Work to complete
Exactly the lines from the opening of the records through the line containing "Vlhčené utierky, do" should be copied, with both included.

Data under study

::::::

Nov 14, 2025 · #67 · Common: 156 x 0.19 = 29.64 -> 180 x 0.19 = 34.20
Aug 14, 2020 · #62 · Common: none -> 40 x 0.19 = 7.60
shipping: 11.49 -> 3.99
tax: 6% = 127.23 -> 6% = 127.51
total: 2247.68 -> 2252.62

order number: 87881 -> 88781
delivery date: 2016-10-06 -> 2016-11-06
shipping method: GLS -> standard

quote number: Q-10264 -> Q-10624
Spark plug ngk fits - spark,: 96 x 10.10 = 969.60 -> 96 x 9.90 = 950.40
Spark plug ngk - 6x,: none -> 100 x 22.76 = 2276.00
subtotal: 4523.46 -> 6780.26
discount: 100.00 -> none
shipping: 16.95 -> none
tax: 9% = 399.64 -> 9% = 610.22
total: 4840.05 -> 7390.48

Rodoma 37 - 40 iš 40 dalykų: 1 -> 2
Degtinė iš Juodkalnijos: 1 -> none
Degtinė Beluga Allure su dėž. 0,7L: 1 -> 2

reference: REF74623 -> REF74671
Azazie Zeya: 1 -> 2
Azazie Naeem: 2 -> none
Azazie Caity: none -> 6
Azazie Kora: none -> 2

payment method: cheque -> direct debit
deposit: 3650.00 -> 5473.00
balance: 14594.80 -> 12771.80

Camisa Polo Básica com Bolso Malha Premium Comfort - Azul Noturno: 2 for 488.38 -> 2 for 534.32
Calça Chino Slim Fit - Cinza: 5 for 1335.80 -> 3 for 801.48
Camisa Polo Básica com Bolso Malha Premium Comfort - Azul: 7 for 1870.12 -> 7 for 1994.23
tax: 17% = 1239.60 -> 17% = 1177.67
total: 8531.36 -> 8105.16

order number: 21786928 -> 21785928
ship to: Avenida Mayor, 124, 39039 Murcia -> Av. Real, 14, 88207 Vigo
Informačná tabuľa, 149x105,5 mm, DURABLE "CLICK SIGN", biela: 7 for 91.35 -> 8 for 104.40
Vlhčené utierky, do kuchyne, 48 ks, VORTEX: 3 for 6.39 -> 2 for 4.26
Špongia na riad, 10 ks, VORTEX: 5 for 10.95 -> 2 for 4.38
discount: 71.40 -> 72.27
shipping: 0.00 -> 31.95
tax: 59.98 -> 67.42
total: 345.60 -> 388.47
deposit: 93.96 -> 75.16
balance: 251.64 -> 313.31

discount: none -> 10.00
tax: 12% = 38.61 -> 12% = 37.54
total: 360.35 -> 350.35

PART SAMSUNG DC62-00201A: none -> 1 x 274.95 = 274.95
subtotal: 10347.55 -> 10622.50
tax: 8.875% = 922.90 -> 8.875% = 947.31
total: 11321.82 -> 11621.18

::::::

Written reply
Nov 14, 2025 · #67 · Common: 156 x 0.19 = 29.64 -> 180 x 0.19 = 34.20
Aug 14, 2020 · #62 · Common: none -> 40 x 0.19 = 7.60
shipping: 11.49 -> 3.99
tax: 6% = 127.23 -> 6% = 127.51
total: 2247.68 -> 2252.62

order number: 87881 -> 88781
delivery date: 2016-10-06 -> 2016-11-06
shipping method: GLS -> standard

quote number: Q-10264 -> Q-10624
Spark plug ngk fits - spark,: 96 x 10.10 = 969.60 -> 96 x 9.90 = 950.40
Spark plug ngk - 6x,: none -> 100 x 22.76 = 2276.00
subtotal: 4523.46 -> 6780.26
discount: 100.00 -> none
shipping: 16.95 -> none
tax: 9% = 399.64 -> 9% = 610.22
total: 4840.05 -> 7390.48

Rodoma 37 - 40 iš 40 dalykų: 1 -> 2
Degtinė iš Juodkalnijos: 1 -> none
Degtinė Beluga Allure su dėž. 0,7L: 1 -> 2

reference: REF74623 -> REF74671
Azazie Zeya: 1 -> 2
Azazie Naeem: 2 -> none
Azazie Caity: none -> 6
Azazie Kora: none -> 2

payment method: cheque -> direct debit
deposit: 3650.00 -> 5473.00
balance: 14594.80 -> 12771.80

Camisa Polo Básica com Bolso Malha Premium Comfort - Azul Noturno: 2 for 488.38 -> 2 for 534.32
Calça Chino Slim Fit - Cinza: 5 for 1335.80 -> 3 for 801.48
Camisa Polo Básica com Bolso Malha Premium Comfort - Azul: 7 for 1870.12 -> 7 for 1994.23
tax: 17% = 1239.60 -> 17% = 1177.67
total: 8531.36 -> 8105.16

order number: 21786928 -> 21785928
ship to: Avenida Mayor, 124, 39039 Murcia -> Av. Real, 14, 88207 Vigo
Informačná tabuľa, 149x105,5 mm, DURABLE "CLICK SIGN", biela: 7 for 91.35 -> 8 for 104.40
Vlhčené utierky, do kuchyne, 48 ks, VORTEX: 3 for 6.39 -> 2 for 4.26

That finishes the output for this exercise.